[ACTION ITEM]
Within the records below is a range that opens at the line with "662.538px; width: 48px;" and closes at the line with "904.846px; width: 48px;". Return that range word for word, both ends included, and only that range.

Web document revisions:
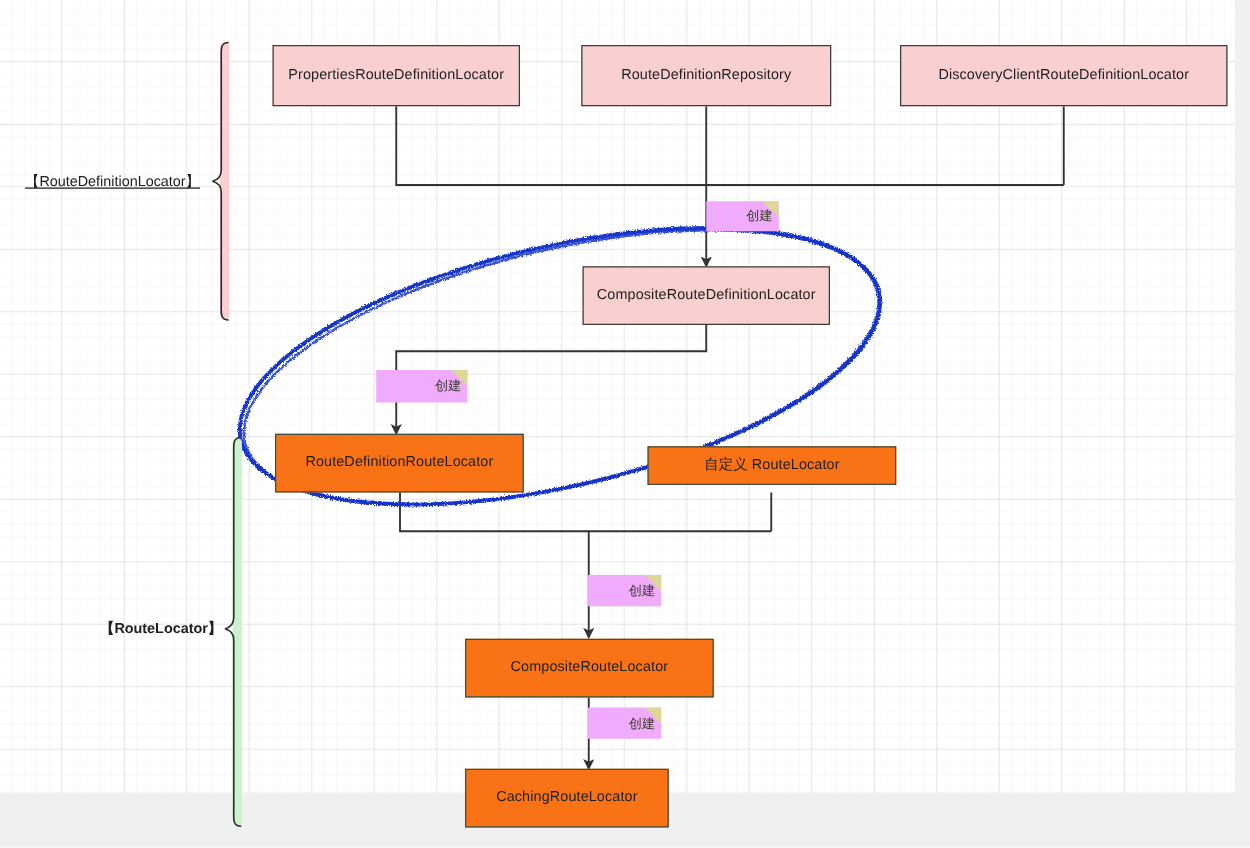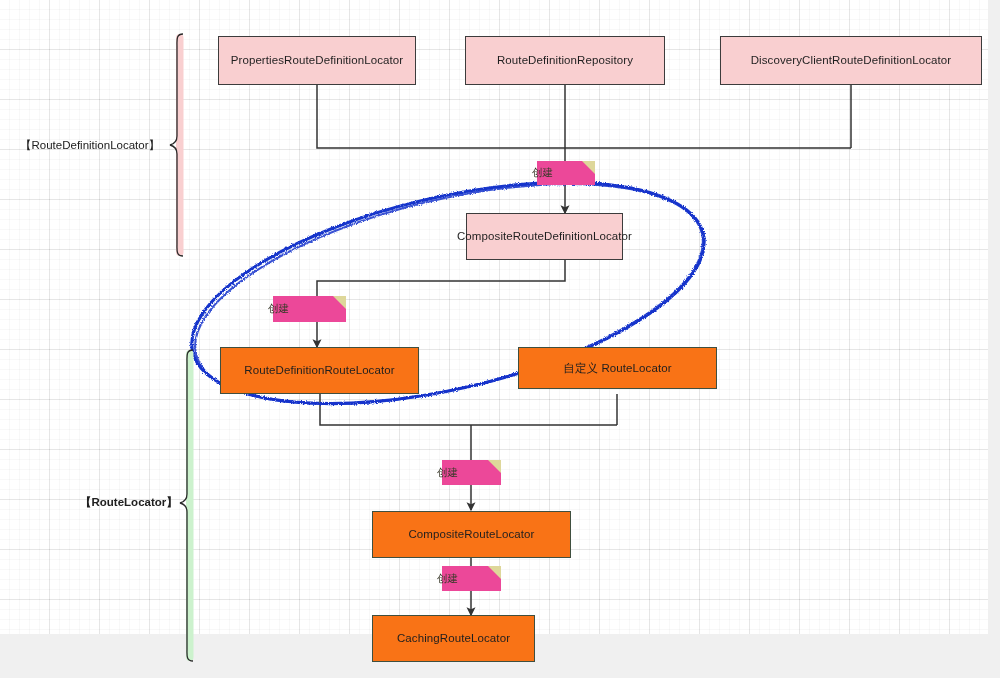--- a/index.html
+++ b/index.html
@@ -32,23 +32,23 @@
     border:1.6px solid #3c3c3c;
     font-size:11.5px;color:#1f1f1f;line-height:1.25;
     letter-spacing:.1px;
   }
   .node.pink{background:#f9cfd0;}
   .node.green{background:#f97316;border-color:#3f4f3f;}
 
   
   .note{
     position:absolute;box-sizing:border-box;
-    background:#ec4899;
+    background:#f0abfc;
     font-size:10.5px;color:#3a3a2a;
-    display:flex;align-items:center;justify-content:flex-start;
+    display:flex;align-items:center;justify-content:flex-end;margin-left:28px;
   }
   .note .fold{
     position:absolute;right:0;top:0;width:13px;height:13px;
     background:#ded79a;
     clip-path:polygon(0 0,100% 0,100% 100%);
   }
   .note .txt{position:relative;left:-5px;top:0;}
 
   
   .side-label{
@@ -100,45 +100,45 @@
                C174,146 177,148 177,154 L177,244 C177,250 176,256 183,256" fill="none" stroke="#2b2b2b" stroke-width="1.3"></path>
     </g>
 
     <g>
       <rect x="186" y="350" width="7.5" height="311" rx="4" fill="#ccf2cd"></rect>
       <path d="M193,350 C186,350 187,356 187,362 L187,494 C187,500 184,502 180,503
                C184,504 187,506 187,512 L187,649 C187,655 186,661 193,661" fill="none" stroke="#2b2b2b" stroke-width="1.3"></path>
     </g>
   </svg>
 
-  <div class="side-label" style="left:20px;top:138px;">【RouteDefinitionLocator】</div>
+  <div class="side-label" style="left:20px;top:138px;text-decoration:underline;">【RouteDefinitionLocator】</div>
 
   <div class="side-label" style="left:80px;top:495px;font-weight:bold;">【RouteLocator】</div>
 
   <div class="node pink" style="left:218px;top:36px;width:198px;height:49px;">
     <span>PropertiesRouteDefinitionLocator</span>
   </div>
 
   <div class="node pink" style="left:720px;top:36px;width:262px;height:49px;">
     <span>DiscoveryClientRouteDefinitionLocator</span>
   </div>
 
   <div class="node pink" style="left:465px;top:36px;width:200px;height:49px;">
     <span>RouteDefinitionRepository</span>
   </div>
 
-  <div class="node pink" style="left:466px;top:213px;width:157px;height:47px;">
+  <div class="node pink" style="left:466px;top:213px;width:198px;height:47px;">
     <span>CompositeRouteDefinitionLocator</span>
   </div>
 
   <div class="node green" style="left:220px;top:347px;width:199px;height:47px;">
     <span>RouteDefinitionRouteLocator</span>
   </div>
 
-  <div class="node green" style="left:518px;top:347px;width:199px;height:42px;">
+  <div class="node green" style="left:518px;top:357px;width:199px;height:31px;">
     <span>自定义 RouteLocator</span>
   </div>
 
   <div class="node green" style="left:372px;top:511px;width:199px;height:47px;">
     <span>CompositeRouteLocator</span>
   </div>
 
   <div class="node green" style="left:372px;top:615px;width:163px;height:47px;">
     <span>CachingRouteLocator</span>
   </div>

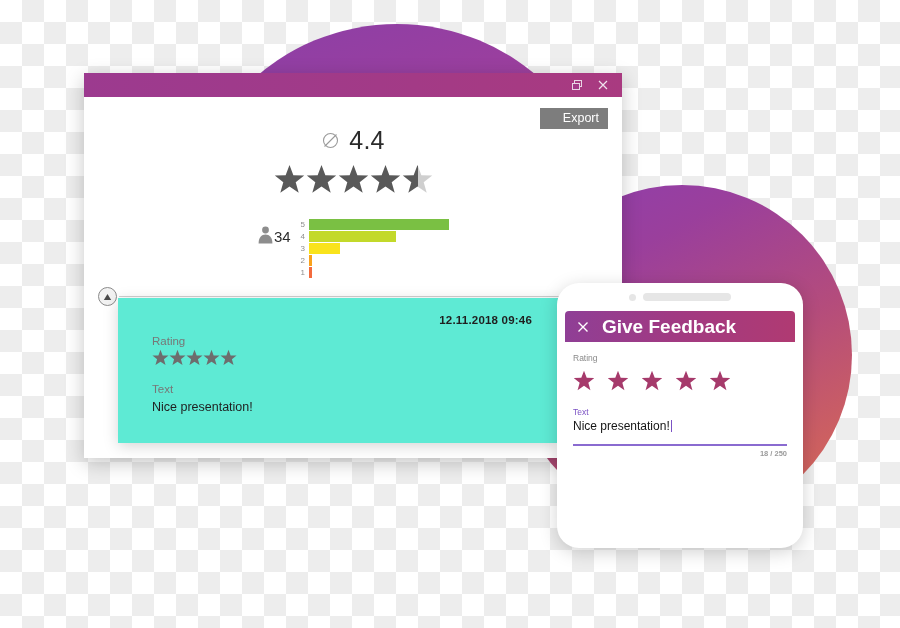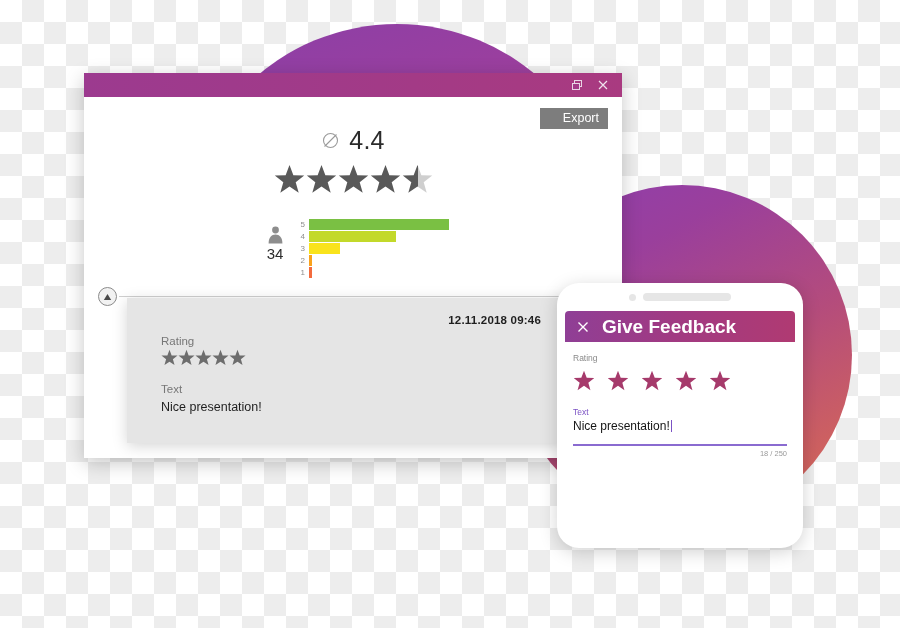--- a/index.html
+++ b/index.html
@@ -131,21 +131,21 @@
     justify-content: center;
     margin-top: 25px;
   }
   .dist-inner {
     display: flex;
     align-items: flex-start;
   }
   .count-col {
     width: 36px;
     display: flex;
-    flex-direction: column;
+    flex-direction: row;
     align-items: center;
     padding-top: 7px;
   }
   .person-icon svg { display: block; }
   .count-num {
     font-size: 15px;
     color: #2d2d2d;
     margin-top: 2px;
     line-height: 1;
   }
@@ -203,25 +203,25 @@
   .divider-line {
     flex: 1;
     height: 1px;
     background: #cfcfcf;
     margin-left: 2px;
   }
 
   
   .feedback-card {
     position: absolute;
-    left: 127px;
+    left: 118px;
     top: 298px;
     width: 440px;
     height: 145px;
-    background: #e5e5e5;
+    background: #5eead4;
     box-shadow: 0 3px 14px rgba(0,0,0,0.17);
     padding: 16px 26px 0 34px;
     box-sizing: border-box;
   }
   .card-date {
     text-align: right;
     font-size: 11.5px;
     font-weight: bold;
     color: #1f1f1f;
     letter-spacing: 0.2px;
@@ -328,20 +328,21 @@
   .m-underline {
     height: 1.5px;
     background: #8a6bd0;
     margin-top: 11px;
   }
   .m-counter {
     text-align: right;
     font-size: 7.5px;
     color: #9a9a9a;
     margin-top: 3px;
+    font-weight: bold;
   }
 </style>
 </head>
 <body>
 
 <div class="stage">
 
   <div class="circle circle-left"></div>
   <div class="circle circle-right"></div>
 

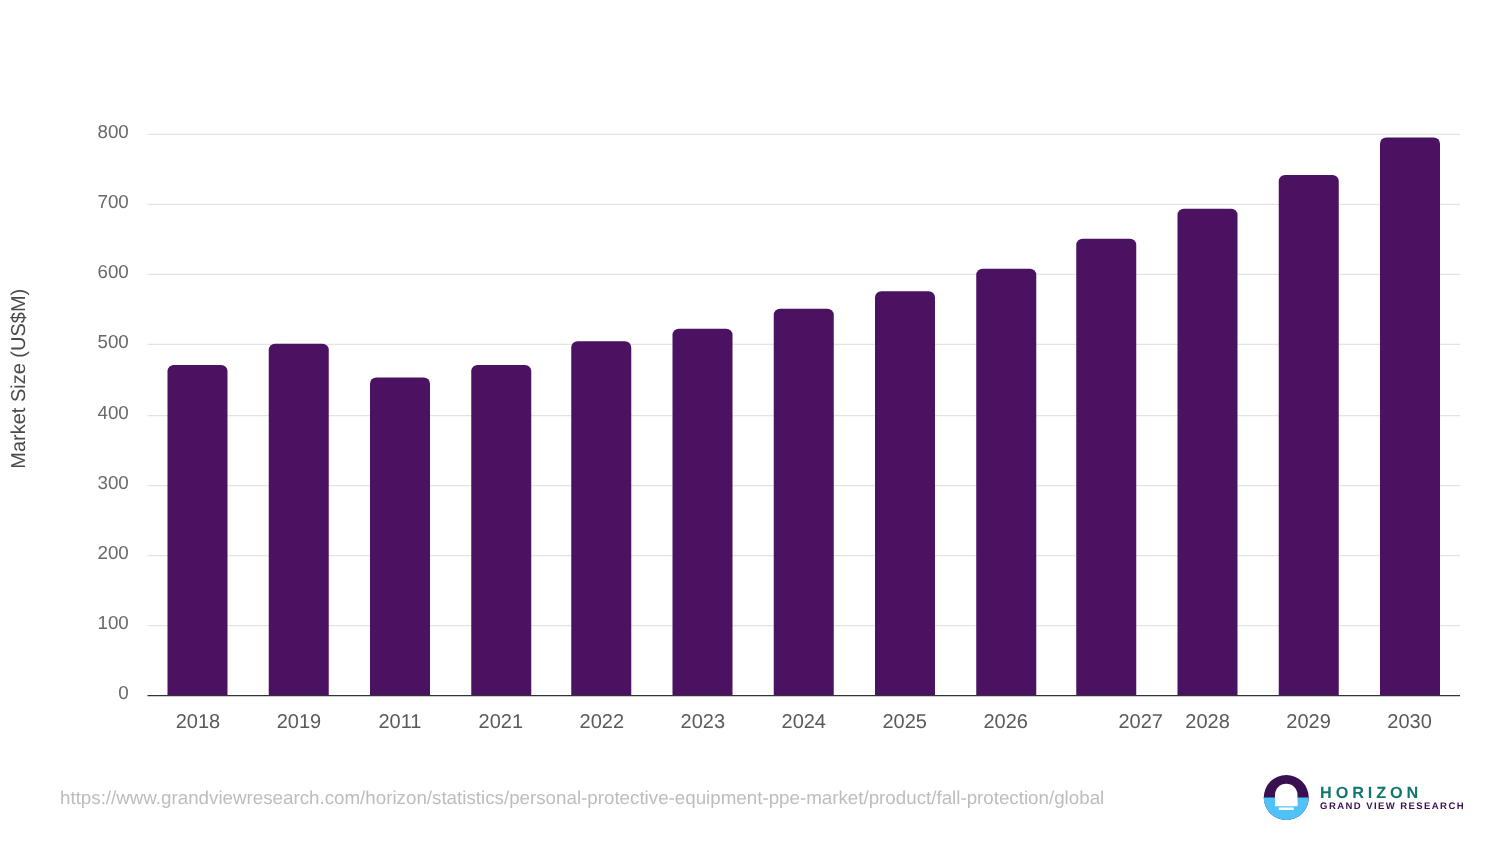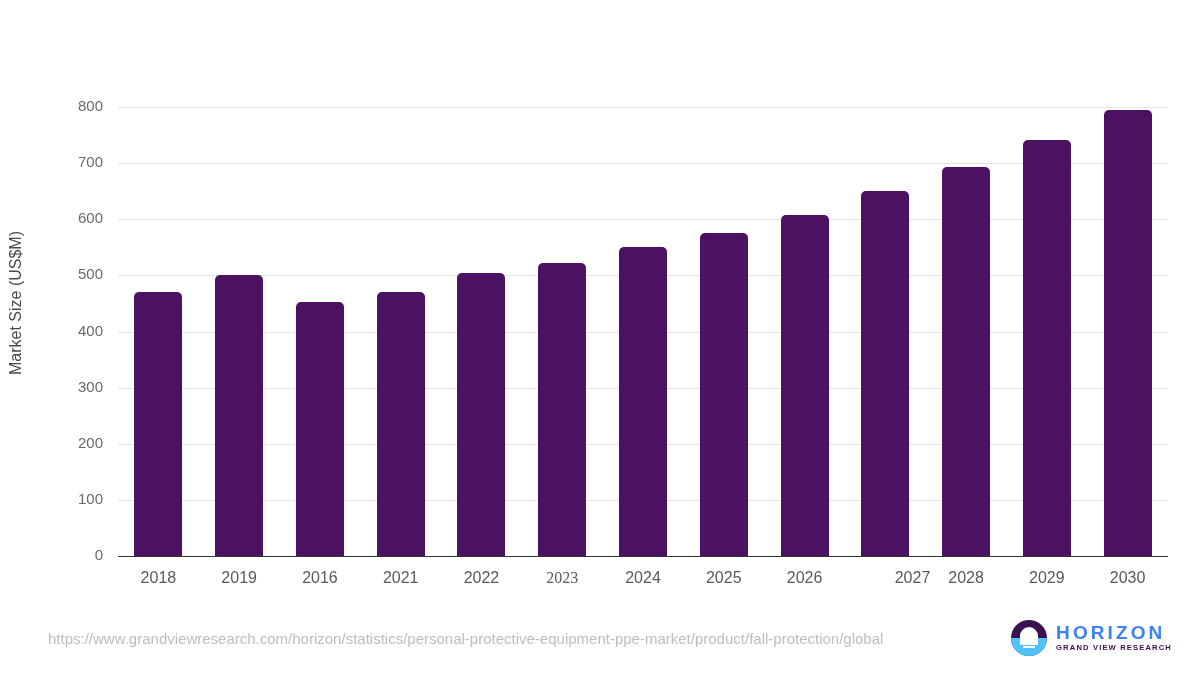--- a/index.html
+++ b/index.html
@@ -133,24 +133,24 @@
   #logo-mark .line2 {
     position: absolute;
     left: 50%;
     background: #ffffff;
     height: 2px;
   }
   #logo-mark .line1 { top: 22px; margin-left: -9px; width: 18px; }
   #logo-mark .line2 { top: 26px; margin-left: -6px; width: 12px; }
   #logo-text { display: flex; flex-direction: column; justify-content: center; }
   #logo-word {
-    font-size: 19px;
+    font-size: 13px;
     font-weight: bold;
     letter-spacing: 3.1px;
-    color: #3b82f6;
+    color: #0f766e;
     line-height: 1.05;
   }
   #logo-sub {
     font-size: 7.6px;
     font-weight: bold;
     letter-spacing: 1.15px;
     color: #3B1050;
     line-height: 1.2;
   }
 </style>
@@ -195,24 +195,24 @@
         <div class="bar" title="2026: 607" style="left: 662.538px; width: 48px; height: 340.679px; background: rgb(74, 18, 96);"></div>
         <div class="bar" title="2027: 650" style="left: 743.308px; width: 48px; height: 364.812px; background: rgb(74, 18, 96);"></div>
         <div class="bar" title="2028: 694" style="left: 824.077px; width: 48px; height: 389.507px; background: rgb(74, 18, 96);"></div>
         <div class="bar" title="2029: 742" style="left: 904.846px; width: 48px; height: 416.447px; background: rgb(74, 18, 96);"></div>
         <div class="bar" title="2030: 795" style="left: 985.615px; width: 48px; height: 446.194px; background: rgb(74, 18, 96);"></div>
       </div>
     <div id="axis-line"></div>
     <div id="xlabels">
         <div class="xtick-label" style="left: 16.3846px; margin-left: -21px; width: 90px;">2018</div>
         <div class="xtick-label" style="left: 97.1538px; margin-left: -21px; width: 90px; text-align: center;">2019</div>
-        <div class="xtick-label" style="left: 177.923px; margin-left: -21px; width: 90px;">2016</div>
+        <div class="xtick-label" style="left: 177.923px; margin-left: -21px; width: 90px;">2011</div>
         <div class="xtick-label" style="left: 258.692px; margin-left: -21px; width: 90px;">2021</div>
         <div class="xtick-label" style="left: 339.462px; margin-left: -21px; width: 90px;">2022</div>
-        <div class="xtick-label" style="left: 420.231px; margin-left: -21px; width: 90px; font-family: Liberation Serif, serif;">2023</div>
+        <div class="xtick-label" style="left: 420.231px; margin-left: -21px; width: 90px;">2023</div>
         <div class="xtick-label" style="left: 501px; margin-left: -21px; width: 90px;">2024</div>
         <div class="xtick-label" style="left: 581.769px; margin-left: -21px; width: 90px;">2025</div>
         <div class="xtick-label" style="left: 662.538px; margin-left: -21px; width: 90px;">2026</div>
         <div class="xtick-label" style="left: 743.308px; margin-left: -21px; width: 90px; text-align: right;">2027</div>
         <div class="xtick-label" style="left: 824.077px; margin-left: -21px; width: 90px;">2028</div>
         <div class="xtick-label" style="left: 904.846px; margin-left: -21px; width: 90px;">2029</div>
         <div class="xtick-label" style="left: 985.615px; margin-left: -21px; width: 90px;">2030</div>
       </div>
   </div>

[YOUR RESPONSE]
         <div class="bar" title="2026: 607" style="left: 662.538px; width: 48px; height: 340.679px; background: rgb(74, 18, 96);"></div>
         <div class="bar" title="2027: 650" style="left: 743.308px; width: 48px; height: 364.812px; background: rgb(74, 18, 96);"></div>
         <div class="bar" title="2028: 694" style="left: 824.077px; width: 48px; height: 389.507px; background: rgb(74, 18, 96);"></div>
         <div class="bar" title="2029: 742" style="left: 904.846px; width: 48px; height: 416.447px; background: rgb(74, 18, 96);"></div>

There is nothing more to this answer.